2016年に起きたことである。
Google で「Did the Holocaust happen?」(ホロコーストは起きましたか)というフレーズの検索結果のトップが、ネオナチと白人至上主義者のフォーラムになっているとニュースになった(
Gizmodo)。
Google は当初、問題になった「Top 10 reasons why the holocaust didn’t happen,」(ホロコーストが起こらなかった理由のトップ10)というタイトルの記事を、結果から削除しないと述べた。理由は同社の方針による。2008年に、Google の創設者であるセルゲイ・ブリン氏は、インタビューでこう答えている。
「企業としての私たちの価値観の重要な部分は、検索結果を編集しないことです。私たちのアルゴリズムが生成するのは、それが好きかどうかにかかわらず、検索結果です。偏りのない検索結果があることを人々は知りたがっていると思います」
騒ぎの結果、Google は折れた。そして、このリンクを削除することに決めた(
Gizmodo)。ユーザーの入力と、Google の出力の対応が不適切だと認めた形になった。
この事件は、キーワードや短い言葉と、膨大な情報を結びつける難しさを感じさせられる。陰謀論を信じる人にとっては、探したかったWebページだろう。しかし、適切な歴史を学びたいと思っている人には、誤りに導く誤情報だ。
検索した言葉やフレーズの文脈をくみ、適切な情報を返すというのは、非常に難しいことだ。
Webサイトの数は、10年前、20年前に比べて膨大に増えた。1991年8月のWebサイトの数は1つだった。1992年は10、1993年は130、そして1995年には23,500になった。Google が誕生した1998年には241万、2000年には1708万、2010年には2億になっている。

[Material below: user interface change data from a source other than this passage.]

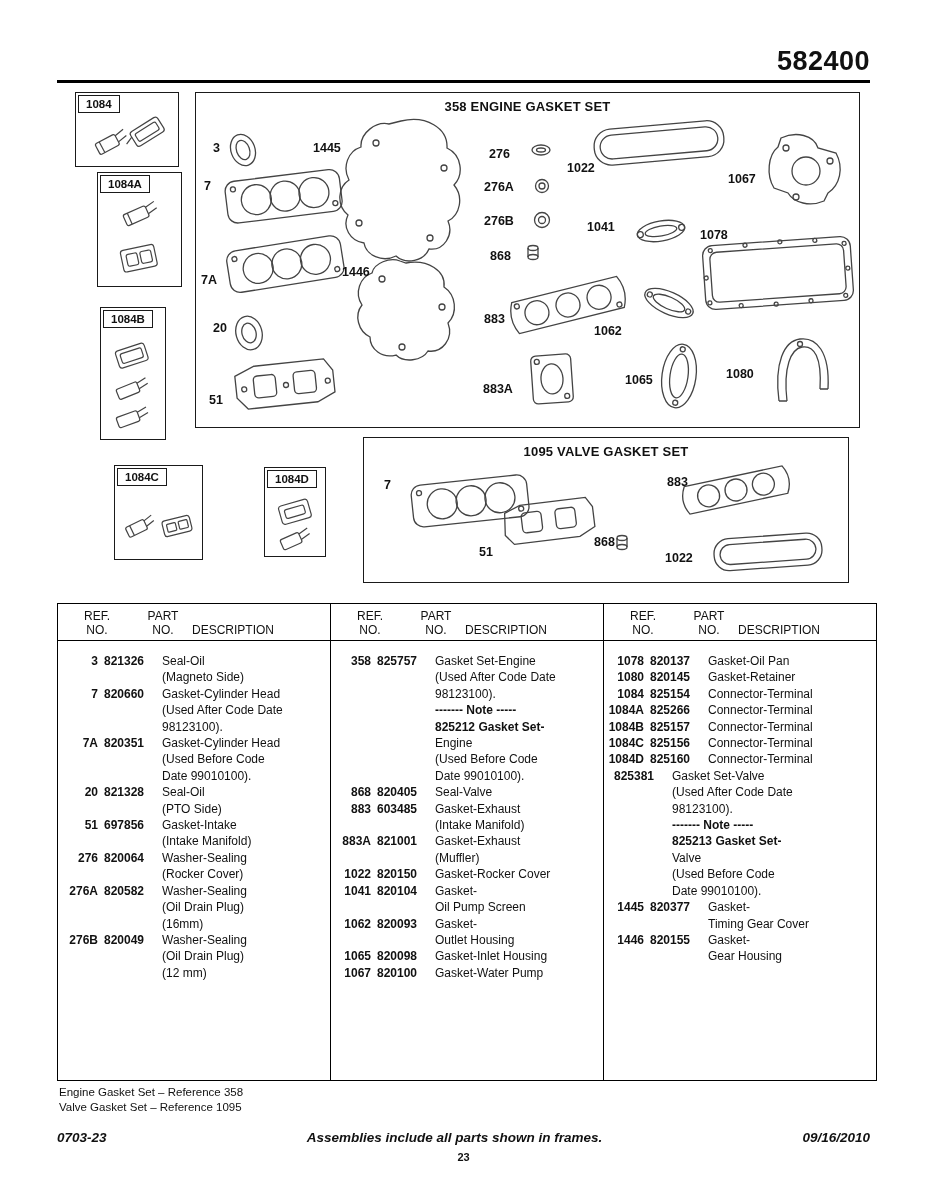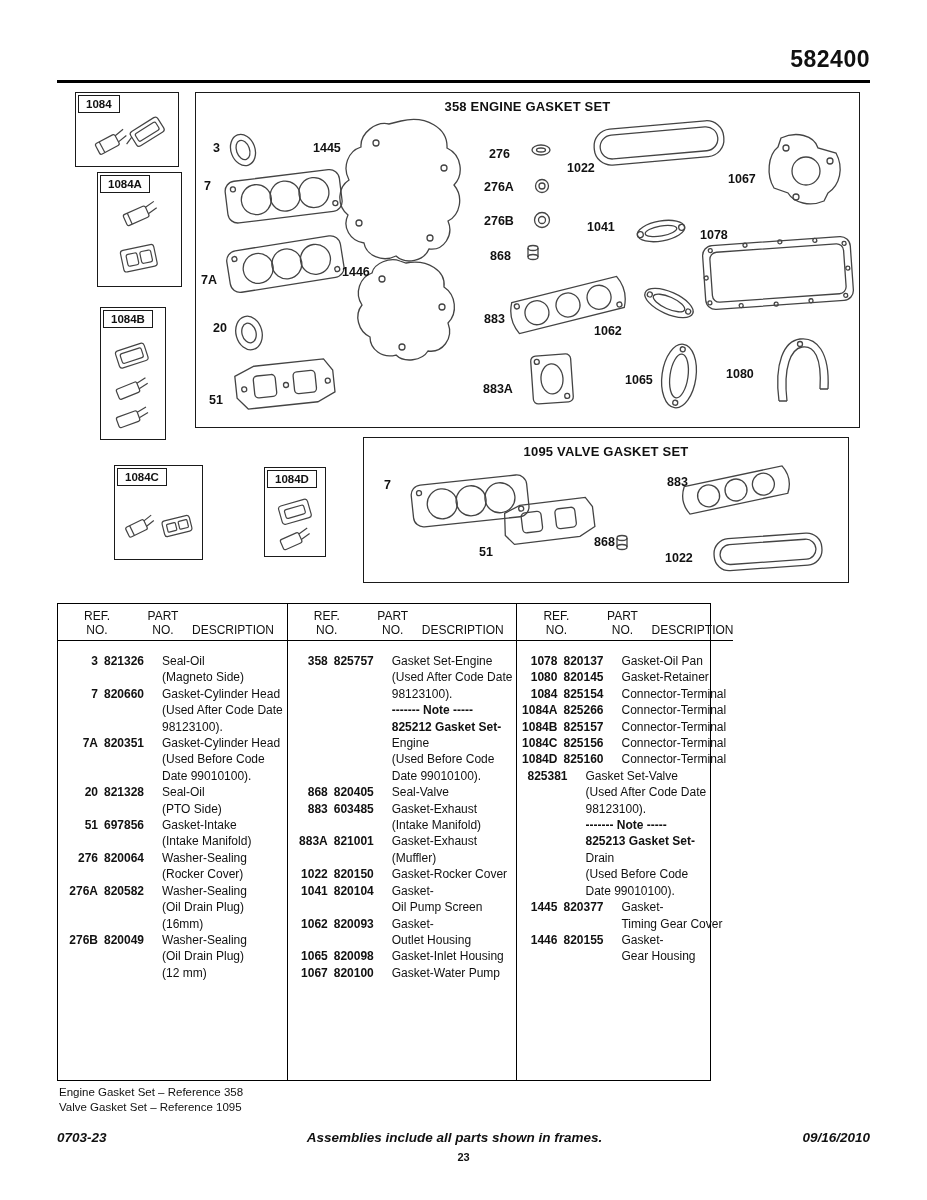"582400" .model-number { font-size: 23px -> 27px }
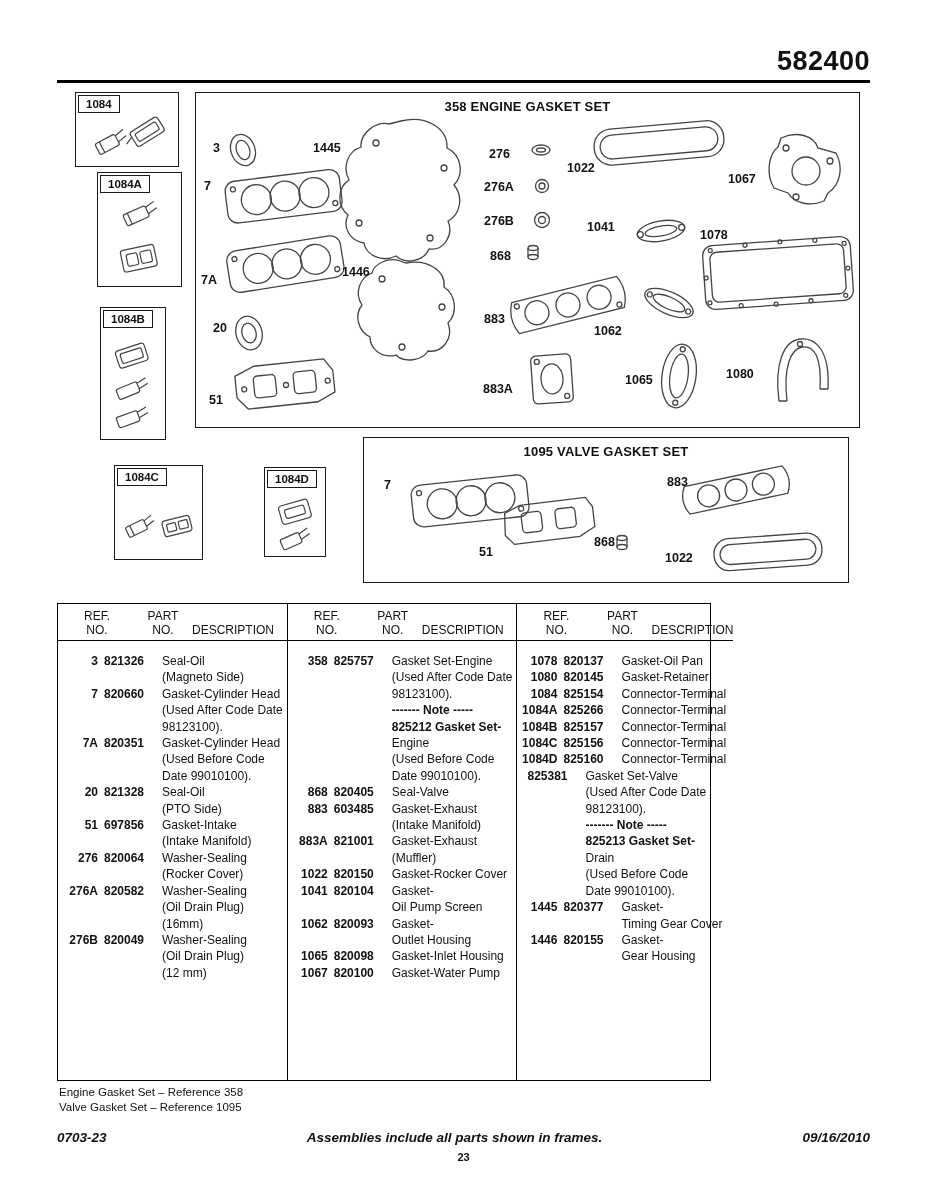"REF." .parts-table { width: 654px -> 820px }
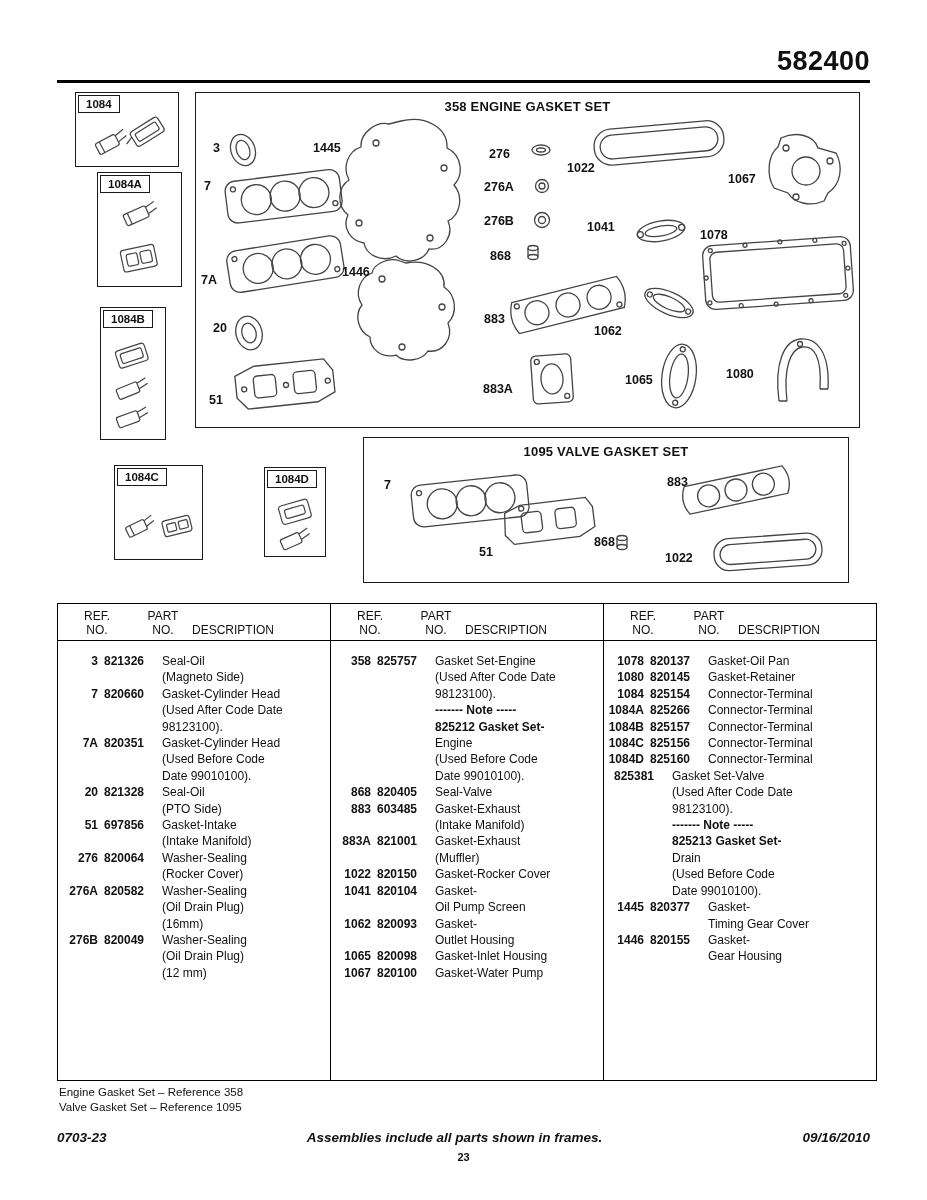"Drain" div.line { text: Drain -> Valve }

Webサイトの数自体は、2017年に17億を突破して、おおむね横ばいになる。これは、大手のSNSにWebが再編成された結果だろう(
Internet Live Stats、
Netcraft News)。
このそれぞれのサイトに、膨大な情報がある。Google では、検索のインデックスとして、何千億ものウェブページを登録しており、その容量は1億GBを超えると公表している(
Google)。
このインデックスの数は、検索に利用されるWebページの数であり、現実のインターネットのWebページの数ではない。Google は2008年のブログで、1兆を越える個別のリンクが見つかり、重複を削除した後でも1兆個の一意のURLがあると書いている。また、1日あたり数十億ページ増加しているとも書いている(
Official Google Blog)。
無限にデータを収集して利用することはできない。そのため、厳選したWebページを検索に利用することになる。
Google は2004年の11月にインデックス数が80億ページになったと公表している(
INTERNET Watch)。そこから17年で数千億、インデックス数が100倍程度にしか増えていないことが分かる。
インターネットの成長速度を考えれば、検索によってたどり着けないページが多くあることは、想像に難くない。キーワードやフレーズで情報を探す以前に、そもそもインデックスされていない情報も大量にあるのだろうと想像できる。
検索汚染、文脈の問題、マッチングの問題、Webに溢れる情報と順に書いてきた。Webの世界から、本当に欲しい情報を適切に見つけるのは難しい。
昔は検索で引っ掛かったのに、今は見つからない情報も多い。その情報が削除されたのか、マッチングが上手くいっていないのか、Google のインデックスから漏れたのかは分からない。
Webの情報を探すのが、年々難しくなっているというのは、私以外の人も感じているのではないか。こればかりは個人のレベルでは解決ができない。Google のような巨人に頑張ってもらうしかない。